Friday, February 08, 2008

Points About The Economy and Presidents

I agree with a lot of what Robert J. Samuelson wrote Why It's Not The Economy:
"We have a $14 trillion economy. The idea that presidents can control it lies between an exaggeration and an illusion. Our presidential preferences ought to reflect judgments about candidates' character, values, competence and their views on issues where what they think counts: foreign policy; long-term economic and social policy -- how they would tax and spend; health care; immigration. Forget the business cycle."

***

Reagan's cut in tax rates probably helped slightly, but the overall tax burden wasn't much reduced. In 1988, taxes were 18.2 percent of gross domestic product (GDP), slightly above the post-1950 average until then (17.8 percent of GDP). With a military buildup, spending restraint was negligible. In 1988, federal outlays were 21.3 percent of GDP, only slightly lower than in President Carter's last year (21.7 percent).
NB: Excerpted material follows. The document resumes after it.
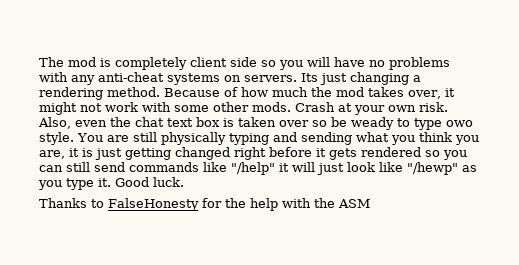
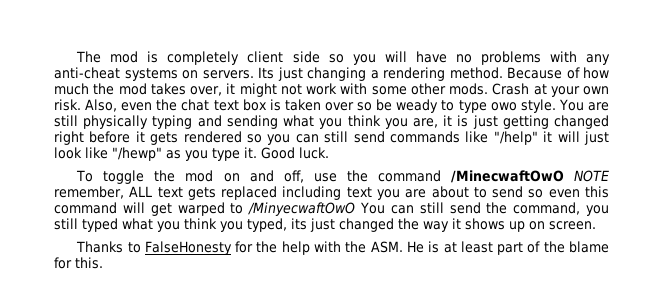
(184, 182) none -> [76,170,610,184] [54,186,609,200] [54,202,610,216] [54,218,596,232] // To toggle the mod on and off, use the command /MinecwaftOwO NOTE remember, ALL text gets replaced including text you are about to send so even this command will get warped to /MinyecwaftOwO You can still send the command, you still typed what you think you typed, its just changed the way it shows up on screen.
[338,199,370,208] ASM -> [370,241,610,255] [54,257,103,269] ASM. He is at least part of the blame for this.

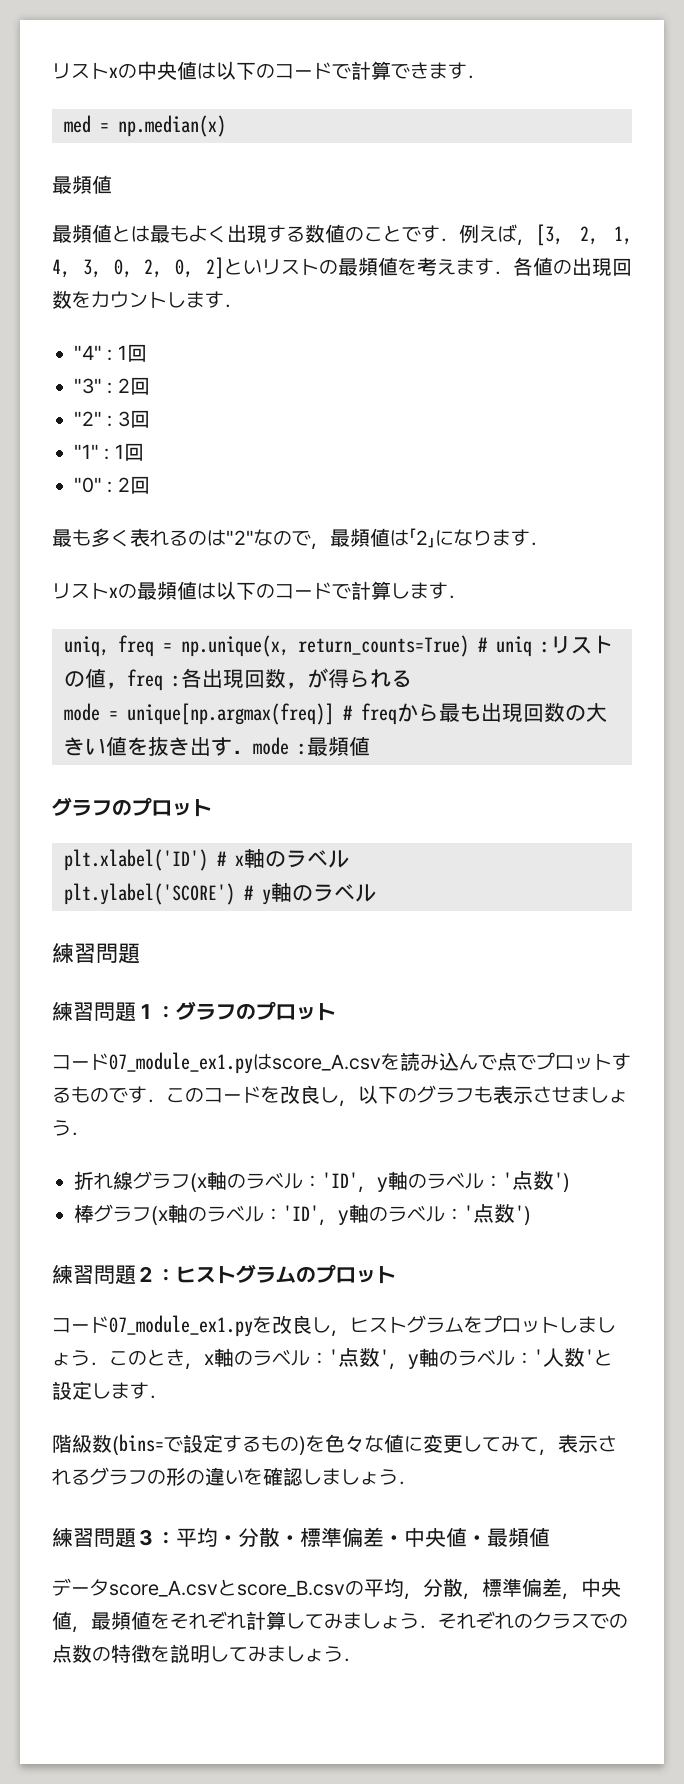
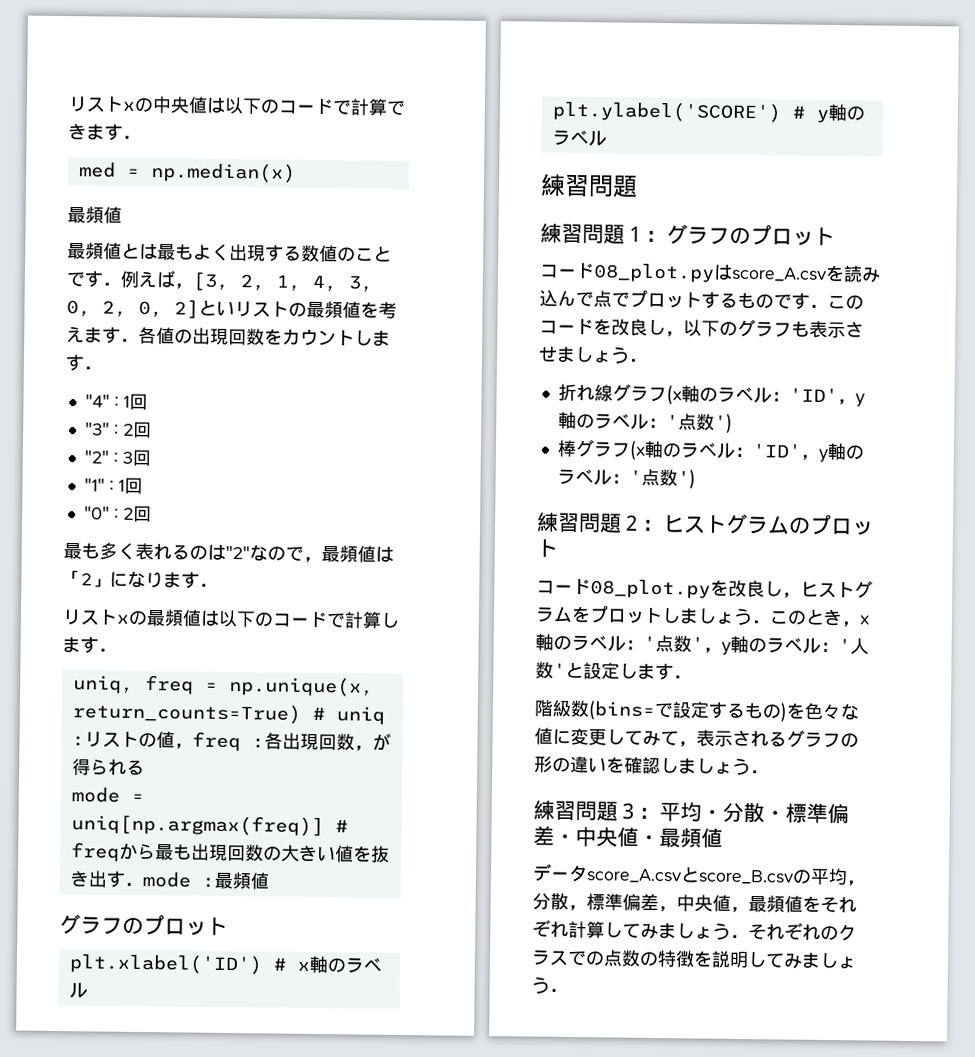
[127,703,334,725] unique[np.argmax(freq)] -> [70,814,324,837] uniq[np.argmax(freq)]
[109,1052,253,1074] 07_module_ex1.py -> [593,263,715,283] 08_plot.py
[109,1315,253,1337] 07_module_ex1.py -> [590,579,711,599] 08_plot.py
Bill Clinton had little to do with the causes of the 1990s' economic expansion: low inflation, low oil prices, a computer and Internet boom, a stock market boom. The claim made for Clintonomics is that paring the federal budget deficit in 1993 provided the essential catalyst by reducing interest rates. But long-term rates in 1994 were actually higher than in 1993. Many forces affect rates aside from the budget deficit: inflation and inflationary expectations, saving behavior, Federal Reserve policy, overall credit demand.

Clinton's contribution was self-restraint. Unlike Nixon and Carter, he didn't meddle with the Fed. He was a "conservative" in a pragmatic way. He knew when to leave well enough alone.

While Presidents may not help, I remain convinced they have a lot of power to hurt the economy.